_DATA FOR THIS TASK:_
* * * * *

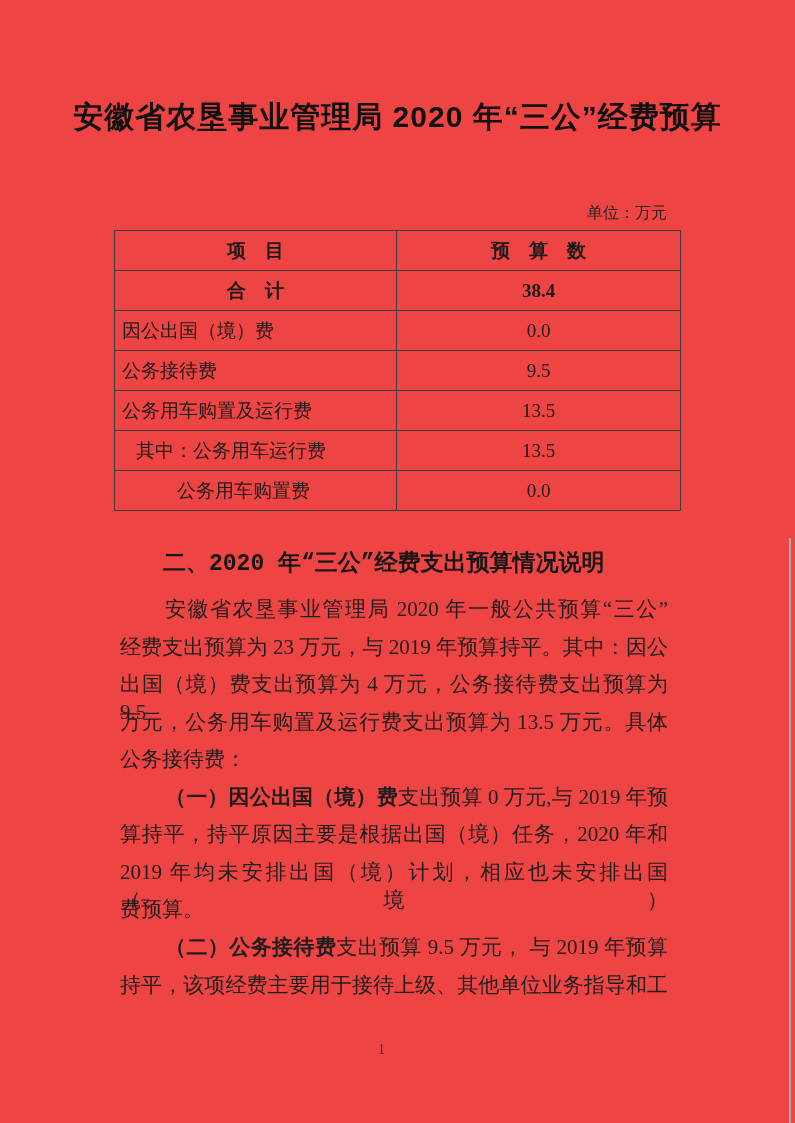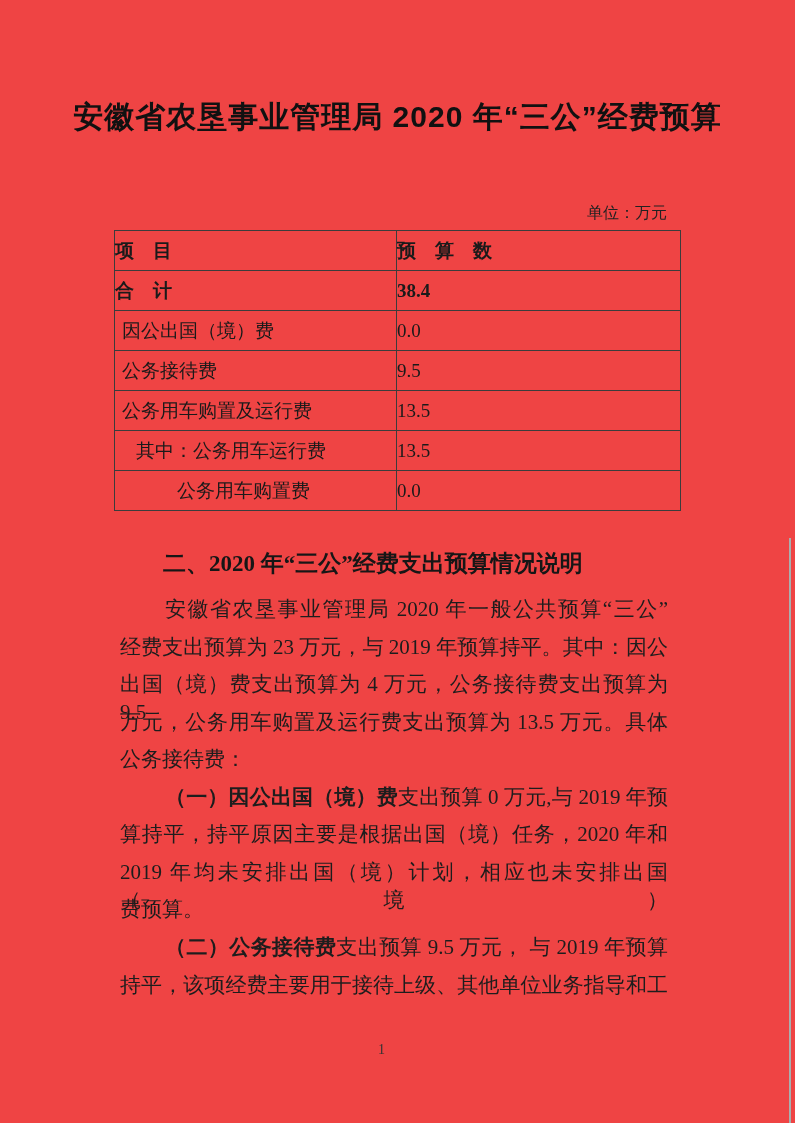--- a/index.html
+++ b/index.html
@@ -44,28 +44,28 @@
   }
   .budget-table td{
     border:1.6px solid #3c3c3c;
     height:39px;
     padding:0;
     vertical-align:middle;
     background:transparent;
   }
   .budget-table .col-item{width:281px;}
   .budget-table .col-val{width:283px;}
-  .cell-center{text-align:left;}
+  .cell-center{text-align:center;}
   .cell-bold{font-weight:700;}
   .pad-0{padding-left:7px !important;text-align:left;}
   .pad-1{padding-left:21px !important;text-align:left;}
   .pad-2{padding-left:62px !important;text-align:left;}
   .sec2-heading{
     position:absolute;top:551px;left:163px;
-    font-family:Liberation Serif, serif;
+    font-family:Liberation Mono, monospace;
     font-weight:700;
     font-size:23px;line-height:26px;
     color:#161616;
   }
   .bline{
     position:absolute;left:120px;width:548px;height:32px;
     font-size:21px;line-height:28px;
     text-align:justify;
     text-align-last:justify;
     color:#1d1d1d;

* * * * *

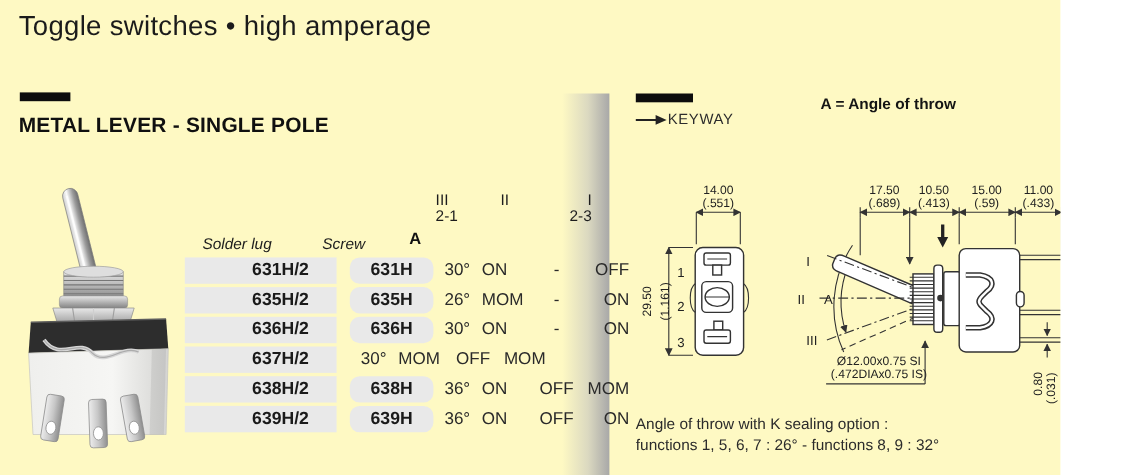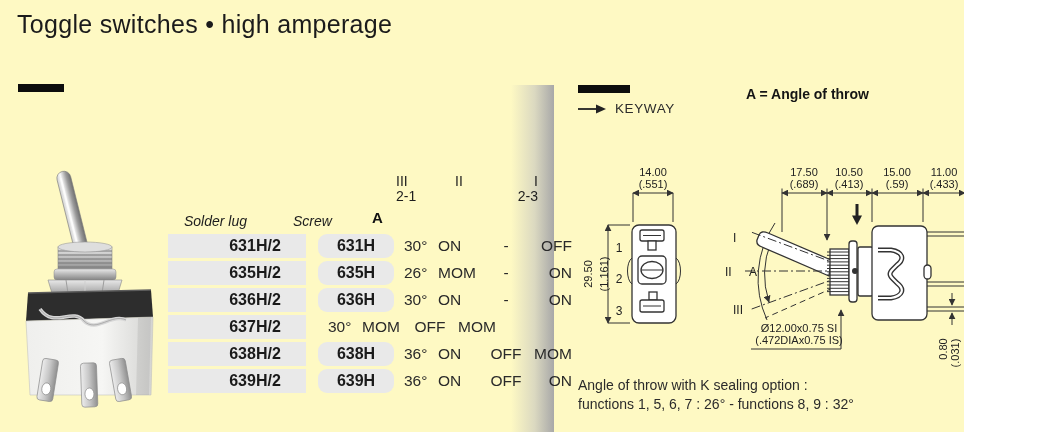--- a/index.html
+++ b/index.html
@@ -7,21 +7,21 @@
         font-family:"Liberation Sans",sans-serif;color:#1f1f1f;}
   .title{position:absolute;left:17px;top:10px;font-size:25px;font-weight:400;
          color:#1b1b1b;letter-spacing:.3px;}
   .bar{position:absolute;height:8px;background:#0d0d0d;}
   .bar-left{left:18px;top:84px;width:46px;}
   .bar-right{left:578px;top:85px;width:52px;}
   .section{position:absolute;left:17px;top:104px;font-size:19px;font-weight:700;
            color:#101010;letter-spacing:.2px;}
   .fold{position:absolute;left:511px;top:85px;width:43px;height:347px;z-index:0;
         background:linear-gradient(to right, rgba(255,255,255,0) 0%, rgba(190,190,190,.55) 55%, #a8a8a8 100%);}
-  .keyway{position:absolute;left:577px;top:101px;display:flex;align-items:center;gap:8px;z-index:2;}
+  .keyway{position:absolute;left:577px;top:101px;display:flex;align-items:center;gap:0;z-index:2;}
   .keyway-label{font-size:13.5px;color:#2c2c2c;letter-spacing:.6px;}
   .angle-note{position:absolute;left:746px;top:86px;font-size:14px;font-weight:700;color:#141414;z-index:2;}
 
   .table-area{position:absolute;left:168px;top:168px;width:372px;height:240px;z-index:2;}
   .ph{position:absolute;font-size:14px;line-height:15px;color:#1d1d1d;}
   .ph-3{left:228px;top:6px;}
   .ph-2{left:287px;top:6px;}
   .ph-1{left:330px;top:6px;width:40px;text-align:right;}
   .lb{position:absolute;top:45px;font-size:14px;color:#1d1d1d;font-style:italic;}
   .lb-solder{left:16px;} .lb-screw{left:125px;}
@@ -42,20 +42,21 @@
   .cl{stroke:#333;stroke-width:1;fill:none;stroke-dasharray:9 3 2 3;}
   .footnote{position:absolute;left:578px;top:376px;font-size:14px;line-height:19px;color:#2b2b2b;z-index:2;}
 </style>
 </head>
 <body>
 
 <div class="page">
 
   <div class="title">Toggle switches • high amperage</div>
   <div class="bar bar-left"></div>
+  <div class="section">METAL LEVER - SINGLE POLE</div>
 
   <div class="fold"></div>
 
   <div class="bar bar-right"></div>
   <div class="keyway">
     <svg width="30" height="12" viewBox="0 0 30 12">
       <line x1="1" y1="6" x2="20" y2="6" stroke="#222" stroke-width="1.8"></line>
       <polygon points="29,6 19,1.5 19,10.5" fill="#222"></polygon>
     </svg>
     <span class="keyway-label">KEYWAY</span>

* * * * *

Among the lines of the material above, find those with the word "Liberation". Copy each one.

_ANSWER BELOW:_
-    font-family:Liberation Serif, serif;
+    font-family:Liberation Mono, monospace;
         font-family:"Liberation Sans",sans-serif;color:#1f1f1f;}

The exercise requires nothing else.